▶ What is needed: Each line from the one containing "row ADES: 883" to the end of the records below should be restated word for word; please leave out all other lines.

↓↓↓

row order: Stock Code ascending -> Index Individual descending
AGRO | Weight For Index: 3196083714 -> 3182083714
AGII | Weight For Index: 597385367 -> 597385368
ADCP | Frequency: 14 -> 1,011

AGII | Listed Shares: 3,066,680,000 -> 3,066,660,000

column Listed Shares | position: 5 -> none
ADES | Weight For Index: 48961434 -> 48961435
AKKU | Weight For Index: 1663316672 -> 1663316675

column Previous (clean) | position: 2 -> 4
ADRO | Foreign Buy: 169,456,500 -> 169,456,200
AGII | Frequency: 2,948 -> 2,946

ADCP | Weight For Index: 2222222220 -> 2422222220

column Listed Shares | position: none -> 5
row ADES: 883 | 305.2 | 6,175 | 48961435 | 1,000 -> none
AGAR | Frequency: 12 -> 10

↑↑↑

▶ Exercise answer:
row ADES: 883 | 305.2 | 6,175 | 48961435 | 1,000 -> none
AGAR | Frequency: 12 -> 10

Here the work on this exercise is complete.